The entries that follow should come back exactly, with no pictures among them.

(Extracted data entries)
——————————

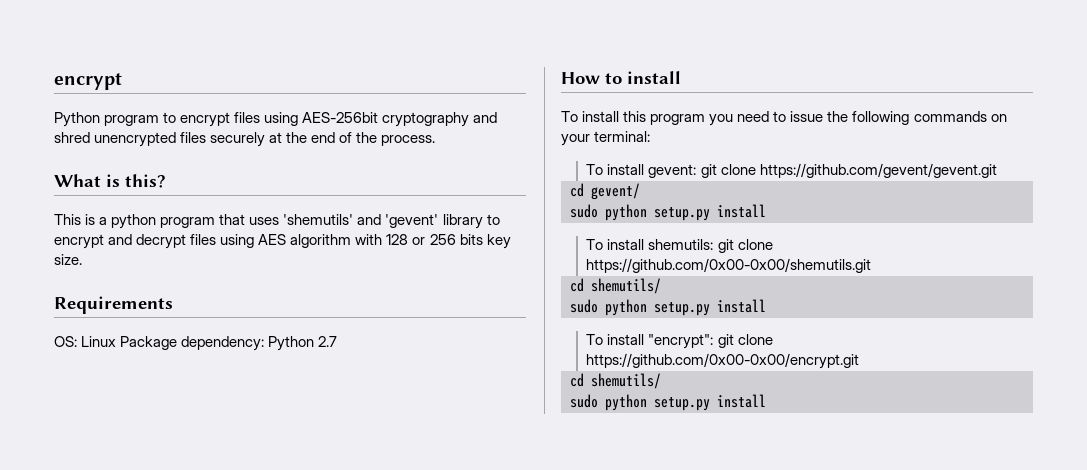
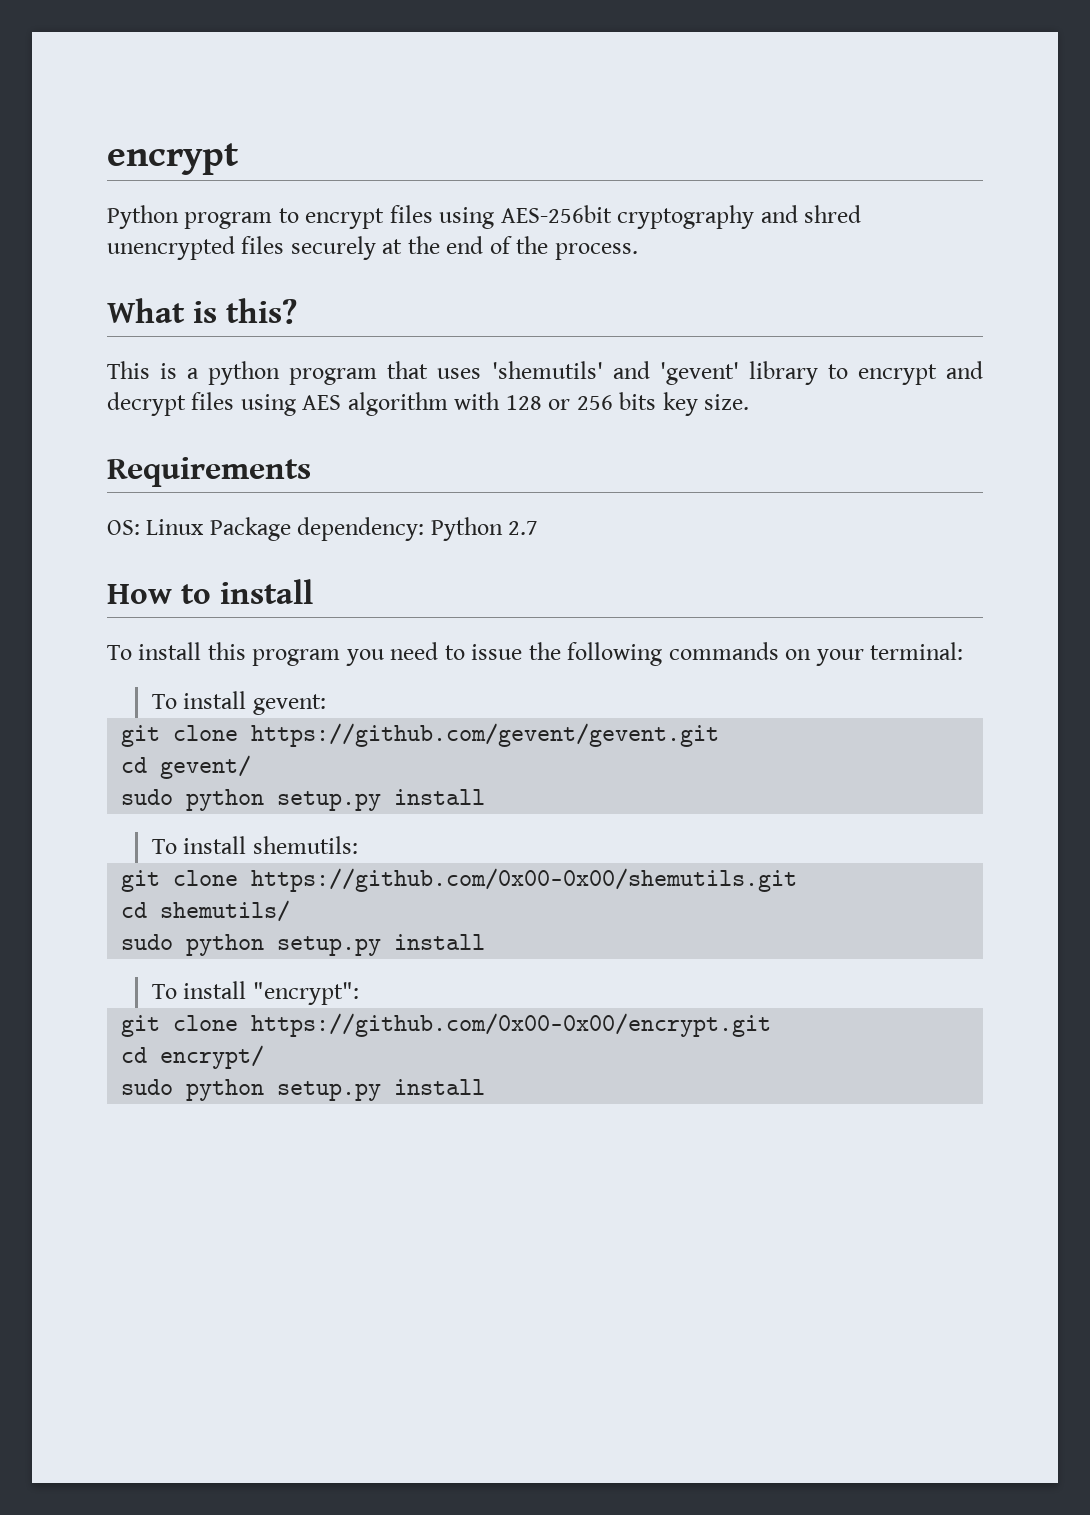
(697, 171) none -> (326, 704) //
(714, 244) none -> (358, 845) //
(714, 341) none -> (359, 993) //
[591,373,661,389] shemutils/ -> [160,1045,265,1069] encrypt/

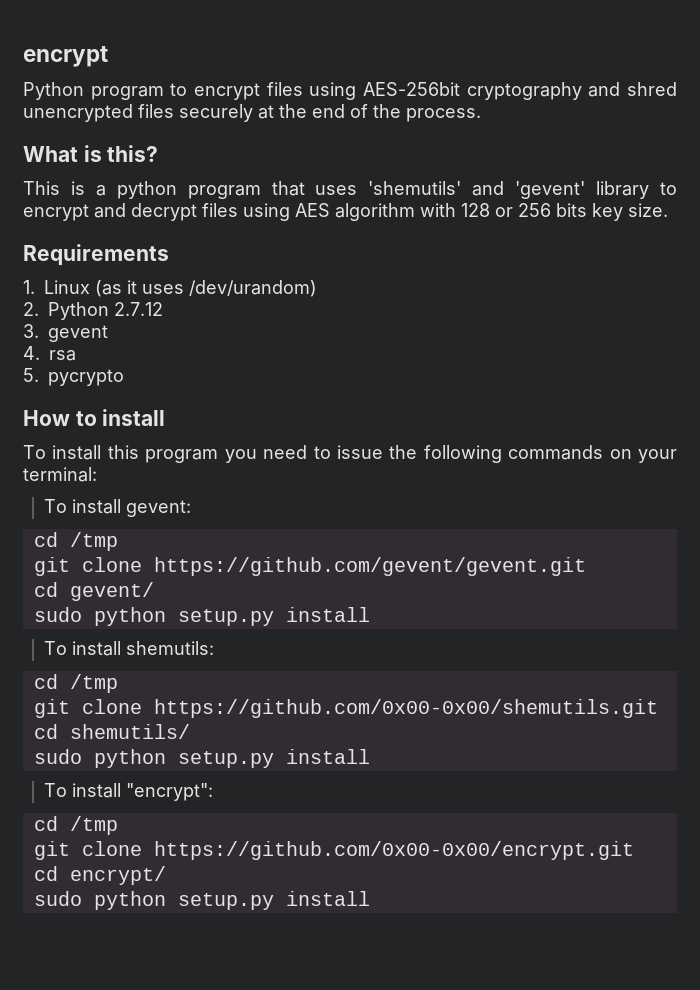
[107,517,539,541] OS: Linux Package dependency: Python 2.7 -> [23,280,318,297] [23,302,163,320] [23,324,108,342] [23,346,76,361] [23,368,124,386] 1. Linux (as it uses /dev/urandom) // 2. Python 2.7.12 // 3. gevent // 4. rsa // 5. pycrypto
(326, 704) none -> [33,532,118,551] // cd /tmp
(358, 845) none -> [33,674,118,693] // cd /tmp
(359, 993) none -> [33,816,118,835] // cd /tmp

——————————

Solution for this exercise
(697, 171) none -> (326, 704) //
(714, 244) none -> (358, 845) //
(714, 341) none -> (359, 993) //
[591,373,661,389] shemutils/ -> [160,1045,265,1069] encrypt/

[107,517,539,541] OS: Linux Package dependency: Python 2.7 -> [23,280,318,297] [23,302,163,320] [23,324,108,342] [23,346,76,361] [23,368,124,386] 1. Linux (as it uses /dev/urandom) // 2. Python 2.7.12 // 3. gevent // 4. rsa // 5. pycrypto
(326, 704) none -> [33,532,118,551] // cd /tmp
(358, 845) none -> [33,674,118,693] // cd /tmp
(359, 993) none -> [33,816,118,835] // cd /tmp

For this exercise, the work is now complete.